Grants for Physician Malpractice Insurance

The proposal authorizes the Georgia Board for Physician Workforce to establish a grant program to help physicians in rural areas pay malpractice insurance premiums. Eligible physicians will need to accept Medicaid patients, provide weekend and extended hours and agree to an extended practice in a rural area. The House proposes $130,000 for these grants in the 2019 budget, pending final approval of the state spending plan.

Rural hospital tax credit

State lawmakers created the rural hospital tax credit program in 2016 to give individuals and businesses a tax credit worth 70 percent of their donation to a rural hospital.  Last year lawmakers bumped that amount to 90 percent of the donation. Last year’s legislation set aside $180 million in state dollars, with a tax credit purchase cap of $60 million a year for three years. Up to $4 million in credits is allowed for each hospital. This year lawmakers propose an increase to make the tax credit worth 100 percent of the donation. The credit only raised $10 million of the $60 million allotted last year. The rural hospital tax credit increase is also proposed in a standalone bill, House Bill 827.

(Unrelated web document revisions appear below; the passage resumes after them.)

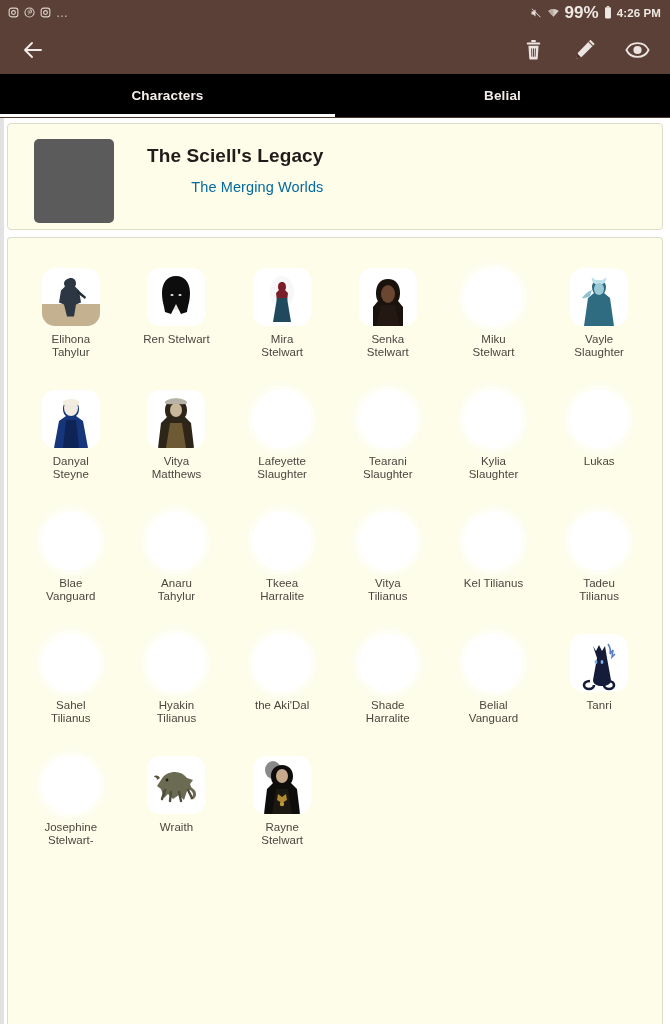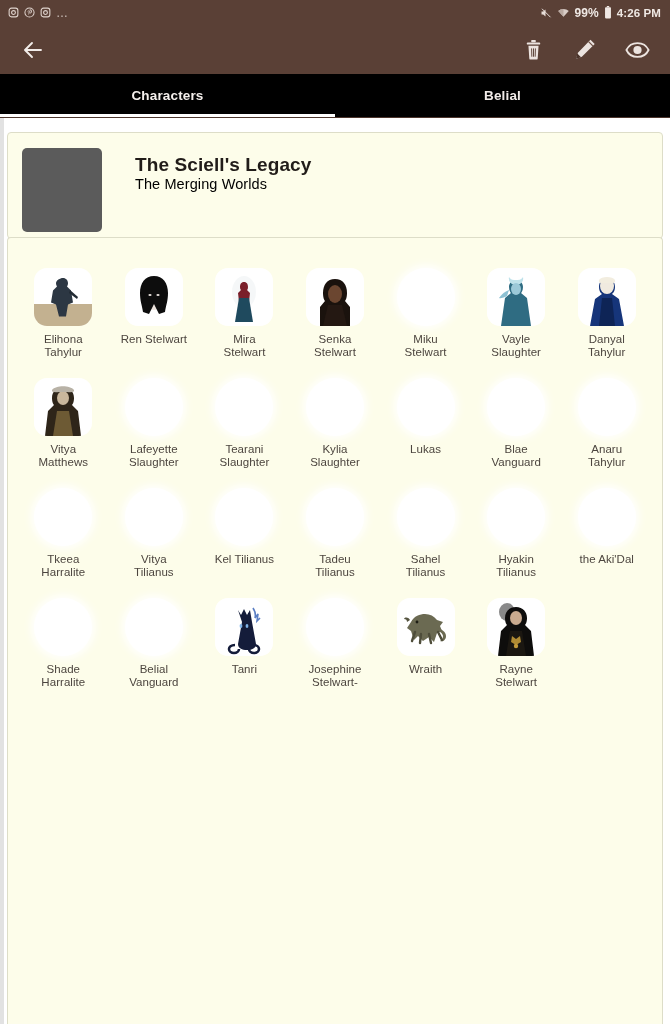--- a/index.html
+++ b/index.html
@@ -35,7 +35,7 @@
   .status-right { margin-left: auto; display: flex; align-items: center; gap: 5px; }
   .sbicon { display: inline-flex; align-items: center; justify-content: center; }
   .sb-dots { font-size: 12px; letter-spacing: 1px; color: #cfc3bd; line-height: 8px; }
-  .battery-pct { font-size: 12px; font-weight: 700; color: #efe8e4; letter-spacing: .1px; }
+  .battery-pct { font-size: 17px; font-weight: 700; color: #efe8e4; letter-spacing: .1px; }
   .clock { font-size: 11.5px; font-weight: 700; color: #efe8e4; letter-spacing: .1px; }
 
   

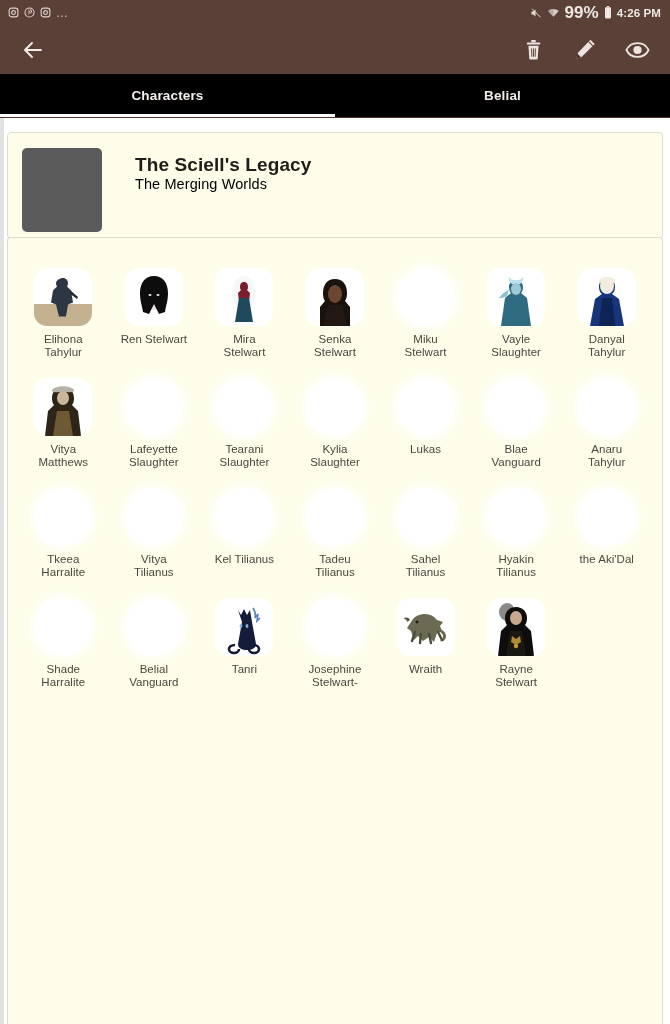--- a/index.html
+++ b/index.html
@@ -109,11 +109,12 @@
     border-radius: 4px;
   }
   .header-card {
-    top: 14px;
+    top: 5px;
     height: 107px;
     display: flex;
     align-items: flex-start;
-    padding: 15px 14px;
+    padding: 15px 26px;
+    text-align: right;
   }
   .thumb {
     width: 80px; height: 84px;

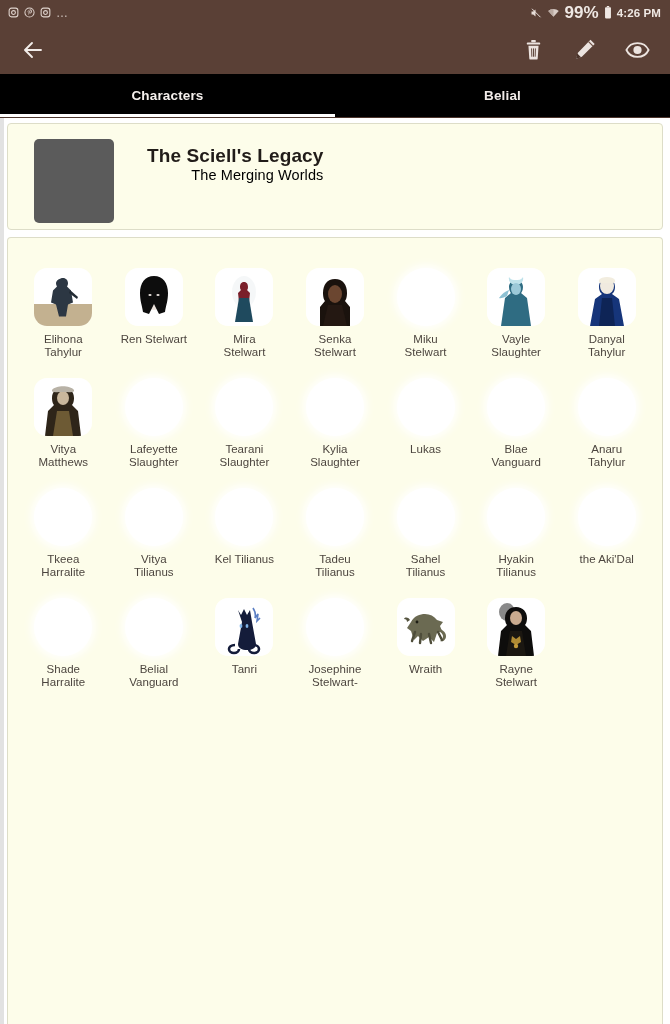--- a/index.html
+++ b/index.html
@@ -130,9 +130,9 @@
     letter-spacing: .1px;
   }
   .story-sub {
-    margin-top: 0;
+    margin-top: 12px;
     font-size: 14.5px;
-    color: #000000;
+    color: #0369a1;
     letter-spacing: .1px;
   }
 

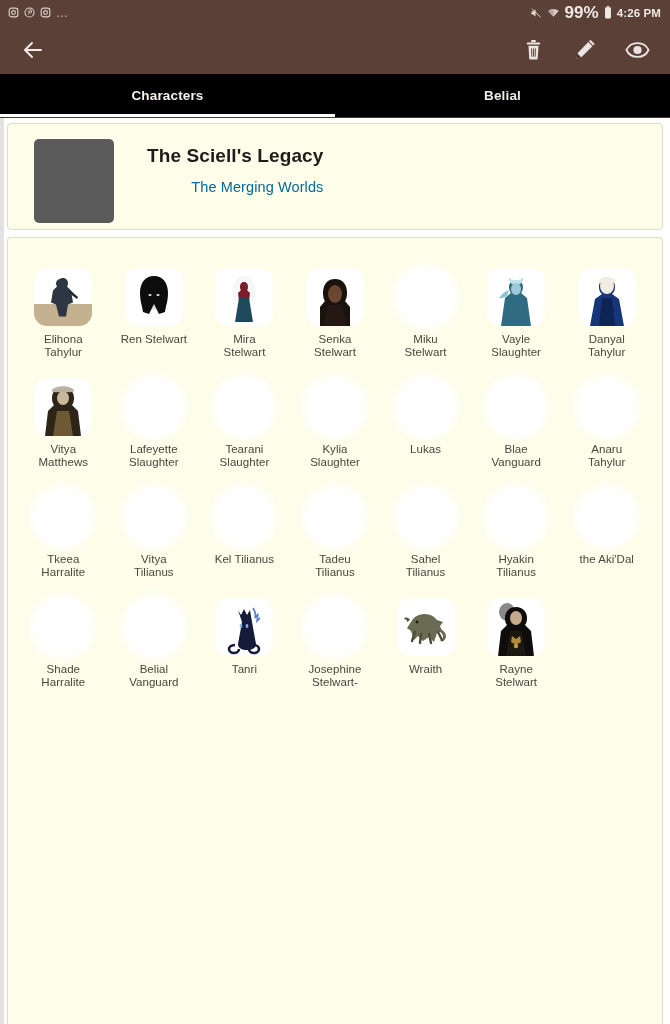--- a/index.html
+++ b/index.html
@@ -147,8 +147,8 @@
 
   .grid {
     display: grid;
-    grid-template-columns: repeat(7, 1fr);
-    row-gap: 0px;
+    grid-template-columns: repeat(6, 1fr);
+    row-gap: 12px;
   }
 
   .cell {

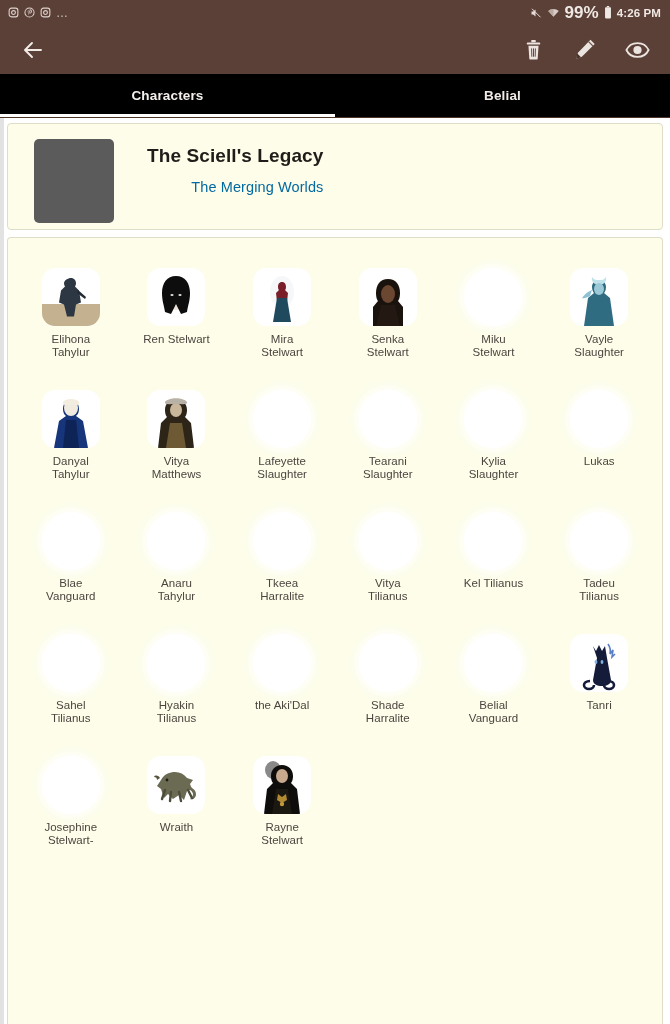--- a/index.html
+++ b/index.html
@@ -375,7 +375,7 @@
               </svg>
             </div>
             <div class="cell-label">Danyal
-Tahylur</div>
+Steyne</div>
           </div>
           <div class="cell">
             <div class="avatar">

This effort to get more dollars to rural hospitals can help them improve their facility and pay off debt related to uncompensated care. Although the Department of Community Health produces a list of hospitals ranked by greatest need, donors decide how the money is distributed. Hospitals more experienced in fundraising can have an advantage attracting donations and most of the hospitals are hiring a consultant to market and manage the program.

Overarching Solution Conspicuous by its Absence

The tax credit and other tactics in HB 769 are not likely enough to fix Georgia’s much larger health care problems, especially its high uninsured rate and the resulting reduced payments to hospitals. Georgia is turning away $3 billion in federal dollars this year that could provide health care coverage to about 460,000 Georgians. While steps to streamline processes and marginal tactics to bring more money to rural hospitals can help rural communities, the proposed legislation falls short of what’s needed to handle the expected increase in the rural uninsured rate to 25 percent by 2026. Lawmakers need to seize the opportunity to put an insurance card in the pockets of more rural Georgians. Tinkering around the edges of the problem won’t solve the rural health crisis.